Dan Savage: Initiating online testimonials

By Connor Small
Staff Writer

The creator of the “It Gets Better” Project spoke about his experiences growing up gay and his motivation for creating the video project in a speech on Monday.

Author Dan Savage founded the campaign with his husband Terry Miller in 2010 following the suicide of 15-year-old Billy Lucas as a result of homophobic bullying. Savage and Miller decided to create a YouTube video explaining their own personal struggles with growing up gay in hopes of reaching out to LBGT youth. The couple encouraged others to create their own testimonials describing how it got better for them and at the time, hoped for 100 videos. By January 2011, the project had over 5,000 user-created testimonials.

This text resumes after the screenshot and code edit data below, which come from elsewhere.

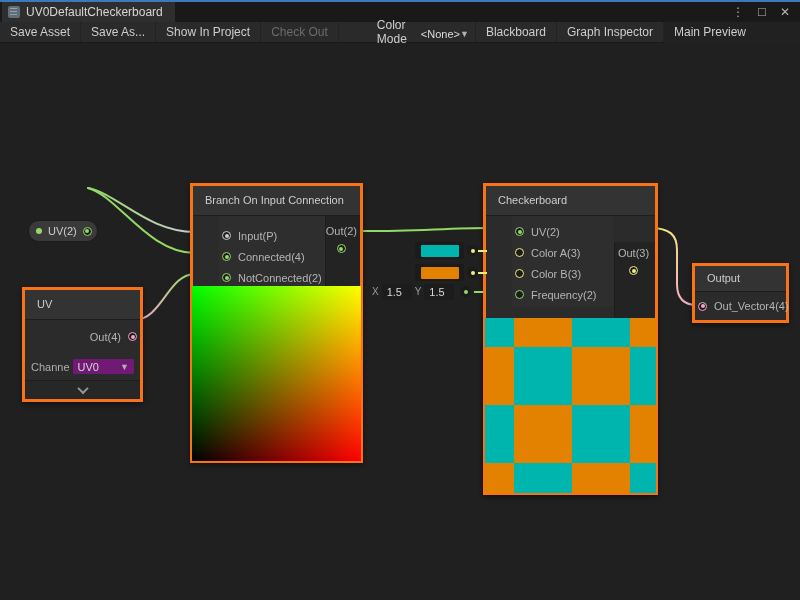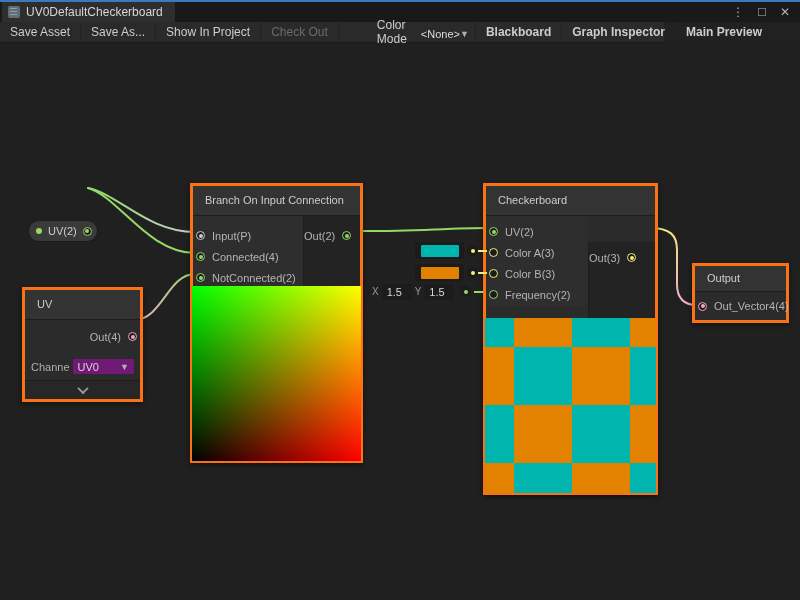--- a/index.html
+++ b/index.html
@@ -28,45 +28,45 @@
   .toolbar { position:absolute; top:22px; left:0; width:664px; height:21px;
     background:#2a2a2a; border-bottom:1px solid #1a1a1a; display:flex;
     align-items:stretch; font-size:12px; color:#cdcdcd; }
   .tbtn { display:flex; align-items:center; padding:0 10px; border-right:1px solid #222;
     white-space:nowrap; }
   .tbtn.disabled { color:#6b6b6b; }
   .cm-label { display:flex; align-items:center; margin-left:30px; padding:0 8px; }
   .cm-dd { width:100px; margin:12px 0; background:#3f3f3f; border-radius:3px;
     display:flex; align-items:center; padding:0 6px; font-size:11px; color:#dcdcdc; }
   .cm-dd .arr { margin-left:auto; font-size:9px; color:#b0b0b0; }
-  .tb-right { margin-left:auto; display:flex;font-weight:bold; }
+  .tb-right { margin-left:auto; display:flex; }
   .tb-right .tbtn { border-left:1px solid #222; border-right:none; }
   
   .canvas { position:absolute; top:43px; left:0; width:800px; height:557px; background:#202020; }
   svg.wires { position:absolute; top:-43px; left:0; z-index:1; }
   .node { position:absolute; background:#2b2b2b; border:3px solid #f97316;
     box-shadow:0 2px 5px rgba(0,0,0,.45); font-size:11px; color:#b4b4b4; z-index:2; }
   .node-title { height:30px; line-height:29px; padding:0 12px; background:#333333;
     border-bottom:1px solid #1d1d1d; color:#cdcdcd; white-space:nowrap; overflow:hidden; }
   .port { width:9px; height:9px; border:1.5px solid var(--c); border-radius:50%;
     background:#1b1b1b; position:relative; flex:none; }
   .port.filled::after { content:""; position:absolute; inset:1.5px; border-radius:50%;
     background:var(--c); }
   .prow { display:flex; align-items:center; gap:7px; height:21px; padding-left:3px;
     white-space:nowrap; }
-  .prow.out { justify-content:flex-start; padding-right:3px; padding-left:0; }
+  .prow.out { justify-content:flex-start; padding-right:3px; padding-left:0;flex-direction:column; }
   
   .pill { position:absolute; left:28px; top:177px; width:70px; height:22px;
     background:#3a3a3a; border:1px solid #1c1c1c; border-radius:11px; display:flex;
     align-items:center; gap:6px; padding:0 7px; font-size:11px; color:#cdcdcd; z-index:2; }
   .dot { width:6px; height:6px; border-radius:50%; background:var(--port-green); flex:none; }
   .pill .port { margin-left:auto; }
   
   .branch { left:190px; top:140px; width:173px; }
-  .nbody { display:flex; }
+  .nbody { display:flex;padding-left:26px; }
   .col-in { width:110px; background:#2e2e2e; padding-top:9px; }
   .col-out { flex:1; background:#232323; border-left:1px solid #1d1d1d; padding-top:9px; }
   .branch .col-in, .branch .col-out { height:70px; }
   .preview { margin:0 -1px -1px -1px; height:175px; }
   .uvgrad { background-image:linear-gradient(to right,#000,#f00),
             linear-gradient(to top,#000,#0f0); background-blend-mode:screen; }
   .checker { background:conic-gradient(var(--checker-orange) 25%, var(--checker-cyan) 0 50%,
             var(--checker-orange) 0 75%, var(--checker-cyan) 0);
             background-size:116px 116px; background-position:-29px -29px; }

Savage is editorial director of Seattle newspaper The Stranger. He has written four books, appeared on numerous television networks and writes his own syndicated column called “Savage Love.” On Monday, he described growing up as a gay teen and explained in his own unique mix of blunt, crass humor and sharp intelligence the details of the project. Many times, he said, it is the teen’s own parents who bully and abuse children, and religion often plays a large role in the attempts to assist LGBT youth with their struggles.

 

Students found Savage’s words inspiring.

“I saw my first ‘It Gets Better’ video while I was abroad in London last fall. Then, coincidentally, Bucknell participated in the campaign last spring. I thought that there would be no better way to raise awareness about LGBT bullying and the ‘It Gets Better’ campaign then to have Dan Savage himself come and share his story! So working with Lambda and FLAGBT, I believe he came and gave a moving–and very open–talk about what it means to be gay and bullied, and why it needs to stop. His honesty coupled with a bit of humor, I think, was an excellent way for students to connect and engage with him,” Phil Kim ’12 said.

Other students appreciated Savage’s talk, but questioned whether he was preaching to the choir.

“It’s truly amazing how logical he was as he explained his motives and his success stories. However, the talk would have been more useful if more bigots had come,” Evan Kaufman ’12 said.

During the Q&A session, one student asked how we as students can get involved and help LGBT students on campus, to which Savage said: “You’re doing it by being here.”